#### [Work instructions]
Each line of the material below with the word "shipping" is to be reported.

§ §

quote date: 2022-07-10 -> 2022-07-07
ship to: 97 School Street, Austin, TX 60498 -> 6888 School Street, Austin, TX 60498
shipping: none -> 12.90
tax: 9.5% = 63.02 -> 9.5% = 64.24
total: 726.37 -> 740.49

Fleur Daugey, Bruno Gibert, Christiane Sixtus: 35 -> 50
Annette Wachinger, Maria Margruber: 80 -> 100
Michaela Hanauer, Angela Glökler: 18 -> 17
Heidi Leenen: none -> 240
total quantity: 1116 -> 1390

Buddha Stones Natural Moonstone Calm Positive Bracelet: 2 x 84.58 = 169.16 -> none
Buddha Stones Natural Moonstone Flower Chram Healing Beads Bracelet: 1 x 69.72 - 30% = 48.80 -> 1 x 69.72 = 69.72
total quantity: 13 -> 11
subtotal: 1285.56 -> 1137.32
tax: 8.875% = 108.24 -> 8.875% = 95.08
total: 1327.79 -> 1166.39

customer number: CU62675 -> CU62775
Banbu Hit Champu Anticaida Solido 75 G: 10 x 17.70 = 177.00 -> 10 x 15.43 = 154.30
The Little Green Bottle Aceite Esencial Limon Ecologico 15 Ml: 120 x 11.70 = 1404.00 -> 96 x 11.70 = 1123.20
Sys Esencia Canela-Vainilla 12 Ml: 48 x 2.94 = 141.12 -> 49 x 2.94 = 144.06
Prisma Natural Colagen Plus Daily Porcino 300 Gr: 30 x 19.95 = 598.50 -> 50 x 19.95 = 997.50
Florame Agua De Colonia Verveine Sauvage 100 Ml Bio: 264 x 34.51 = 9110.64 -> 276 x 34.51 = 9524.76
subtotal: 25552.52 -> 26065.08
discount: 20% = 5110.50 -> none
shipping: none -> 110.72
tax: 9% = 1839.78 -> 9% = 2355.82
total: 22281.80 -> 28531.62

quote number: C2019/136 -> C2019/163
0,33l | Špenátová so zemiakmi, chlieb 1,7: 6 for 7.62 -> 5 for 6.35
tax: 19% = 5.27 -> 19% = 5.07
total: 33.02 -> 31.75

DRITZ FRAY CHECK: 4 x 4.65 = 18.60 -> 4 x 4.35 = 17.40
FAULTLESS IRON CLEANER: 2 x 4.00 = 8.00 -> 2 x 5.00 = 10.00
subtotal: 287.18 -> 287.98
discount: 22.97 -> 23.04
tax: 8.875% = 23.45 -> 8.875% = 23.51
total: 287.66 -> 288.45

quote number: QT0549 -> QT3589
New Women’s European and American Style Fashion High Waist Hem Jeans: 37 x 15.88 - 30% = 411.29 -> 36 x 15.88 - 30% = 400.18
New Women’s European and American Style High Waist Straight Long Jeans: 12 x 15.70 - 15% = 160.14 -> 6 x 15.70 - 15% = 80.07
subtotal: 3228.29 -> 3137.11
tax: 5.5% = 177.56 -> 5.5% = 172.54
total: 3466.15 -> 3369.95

§ §

#### [Output of the task]
shipping: none -> 12.90
shipping: none -> 110.72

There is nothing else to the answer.